F-111C at Cold Proof Load Test
An F-111 under cold proof load test.

"You send 'em we bend 'em" is the motto of the crew at the F-111 Cold Proof Load Test Facility located at McClellan AFB in California.
Control Room
Control room at the CPLT facility.

The Cold Proof Load Test Facility (CPLT), the only operational facility of its type in the world, subjects RAAF F-111's to the most extreme loads the aircraft would encounter in its lifetime, resulting in a main wing bend that would send a shiver down any aviator's spine.

The RAAF is currently using the USAF Sacramento Air Logistics Command (SM-ALC) owned and operated facility for about four aircraft tests per year. Ensuring that the program runs smoothly and that the RAAF gets value for money is the responsibility of F-111 Liaison Office Resident Project Engineer and the Assistant Resident Project Engineer.

The CPLT procedure was developed following in-flight structural failures in early F-111 production aircraft, including several in-flight losses during the Vietnam War. CPLT aims to bring on metal failure that could occur in flight.

D6AC steel used in the manufacture of critical F-111 structural components has a very low fracture toughness value. This means it is very brittle and susceptible to failures from very small fatigue cracks or manufacturing flaws.
To simulate critical positive and negative load manoeuvres on the wings, four conditions are tested at two different angles of wing sweep. The maximum positive load condition of 7.33 times the force of gravity results in the wings being deflected over two metres at the tips. The structural load tests, conducted at approximately minus 40 degrees Celsius, verify the integrity of the high strength D6AC steelalloy used in the wing carry-through box, wing pivot fittings and certain fuselage bulkheads. These are critical areas in the aircraft where a failure could result in catastrophic damage to the aircraft in flight. Obviously, the high stress conditions of low-level tactical flying are more likely to produce this type of failure thereby reducing the chances of crew survival. The reason for testing at such low temperatures is that the critical crack length is significantly smaller for the steel alloy at the sub-freezing temperatures. The test simulates worse conditions than those encountered during flight and is therefore more likely to accelerate a failure that was 'waiting to happen'.

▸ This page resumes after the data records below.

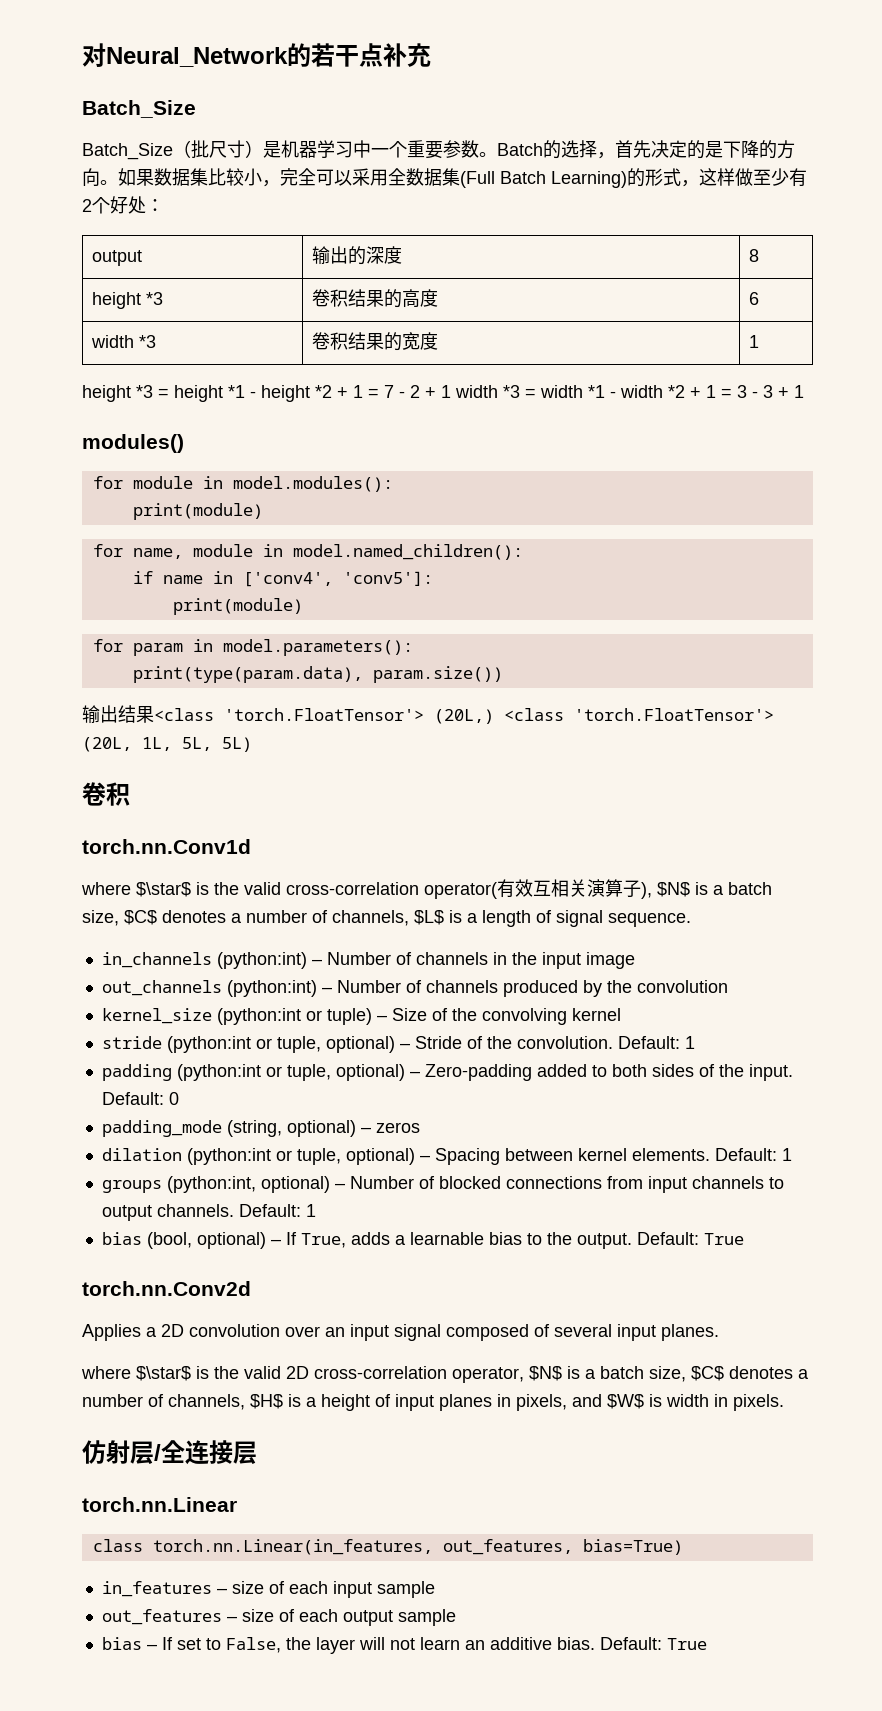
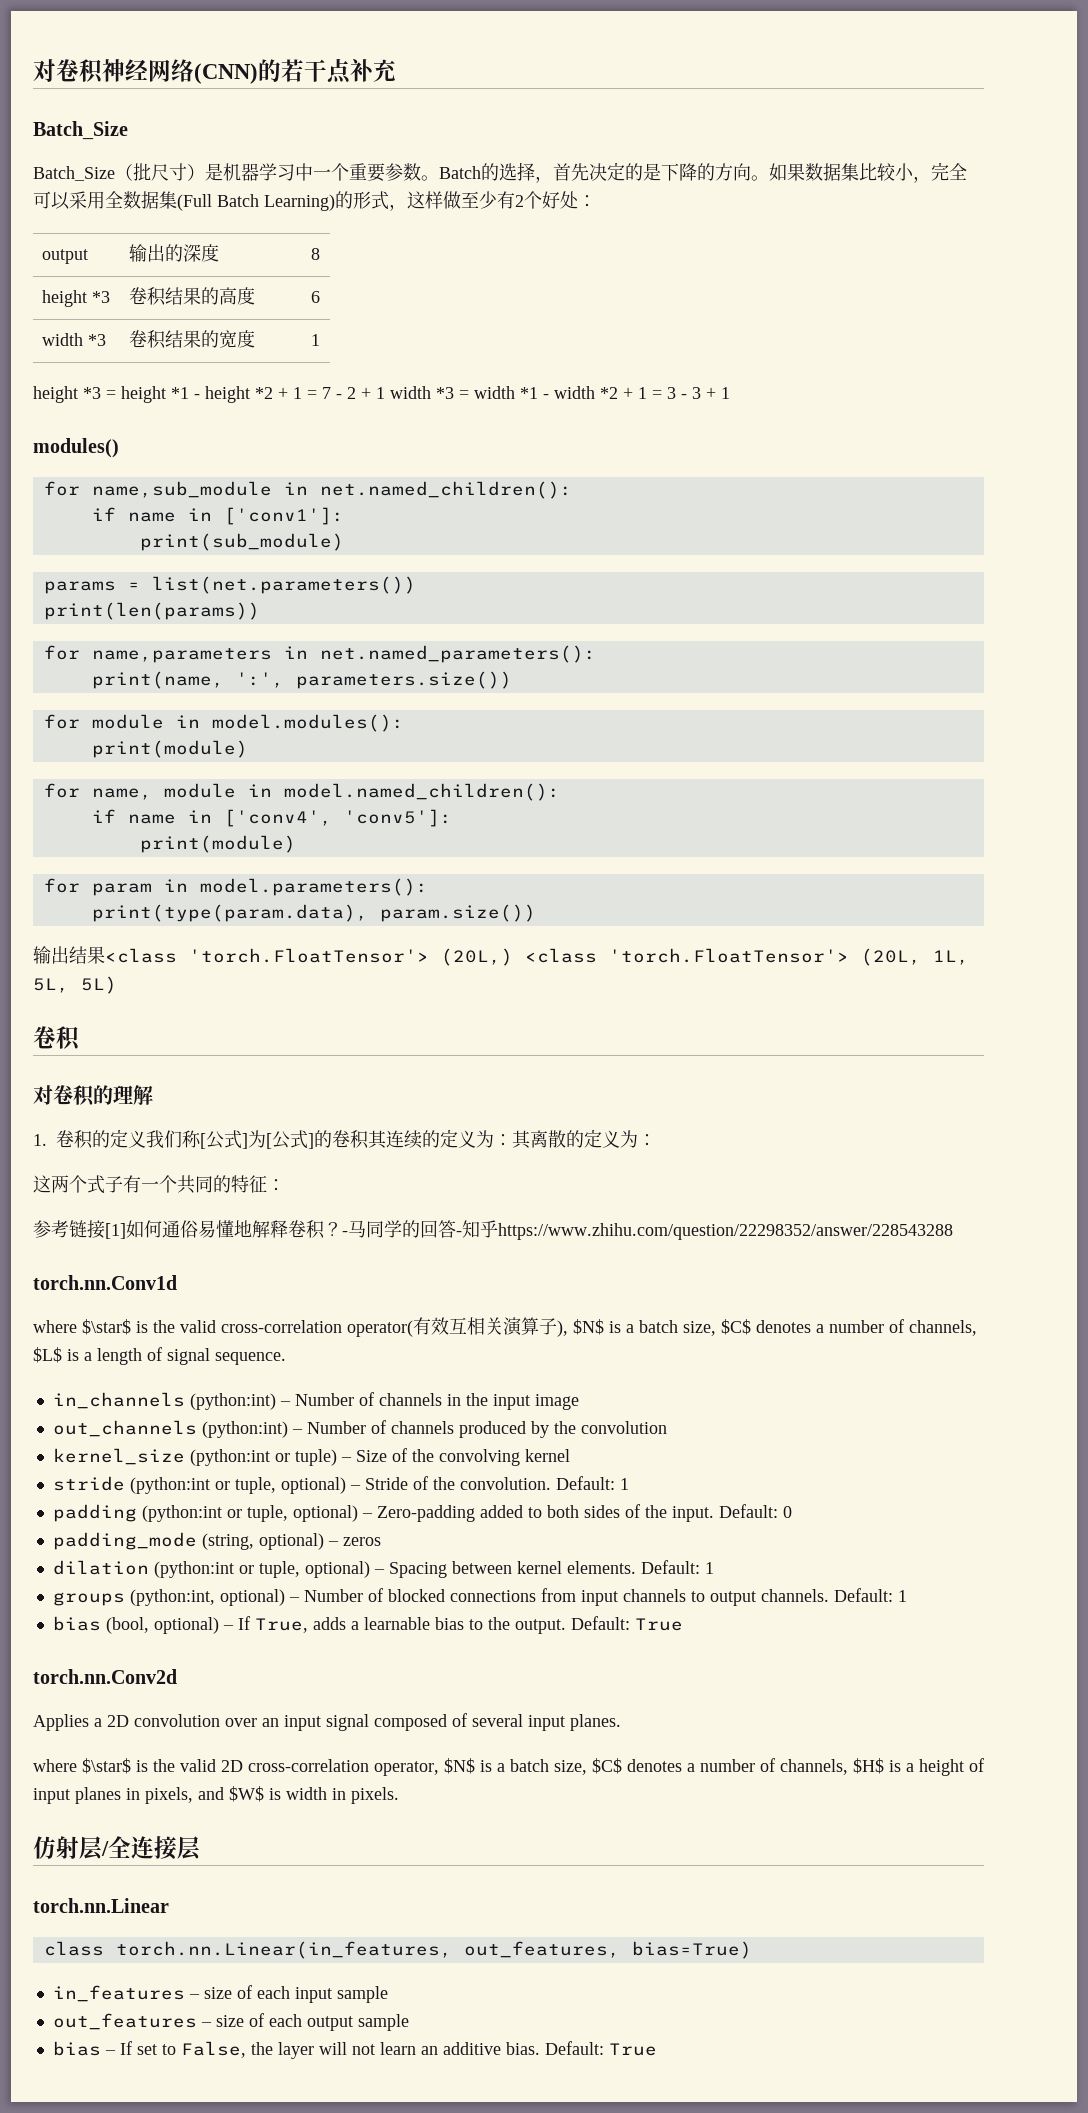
- 对Neural_Network的若干点补充
+ 对卷积神经网络(CNN)的若干点补充
+ for name,sub_module in net.named_children():
+ if name in ['conv1']:
+ print(sub_module)
+ params = list(net.parameters())
+ print(len(params))
+ for name,parameters in net.named_parameters():
+ print(name, ':', parameters.size())
+ 对卷积的理解
+ 1.卷积的定义我们称[公式]为[公式]的卷积其连续的定义为：其离散的定义为：
+ 这两个式子有一个共同的特征：
+ 参考链接[1]如何通俗易懂地解释卷积？-马同学的回答-知乎https://www.zhihu.com/question/22298352/answer/228543288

Before the test, fatigue cracks which are accessible and able to be identified by non-destructive inspection (NDI) are repaired, but if cracks are too small or inaccessible for NDI, and are of a critical crack length, they are detected as a failure of the part under test loads. The CPLT is a potentially life-saving inspection because if a part fails under CPLT loads, it could well have failed in flight. The majority of RAAF F-111 aircraft have undergone CPLT three times and during these tests the RAAF has had three significant structural failures. Two wing failures and a horizontal stabiliser pivot shaft failure would have resulted in loss of the aircraft had the failures occurred in flight.

The USAF has also had its share of failures. A recent wing carry through box failure on an EF- 111A (66-038) would have resulted in an aircraft loss had it occurred in flight. Throughout the CPLT program, numerous failures have been detected and rectified to keep the F-111 flying.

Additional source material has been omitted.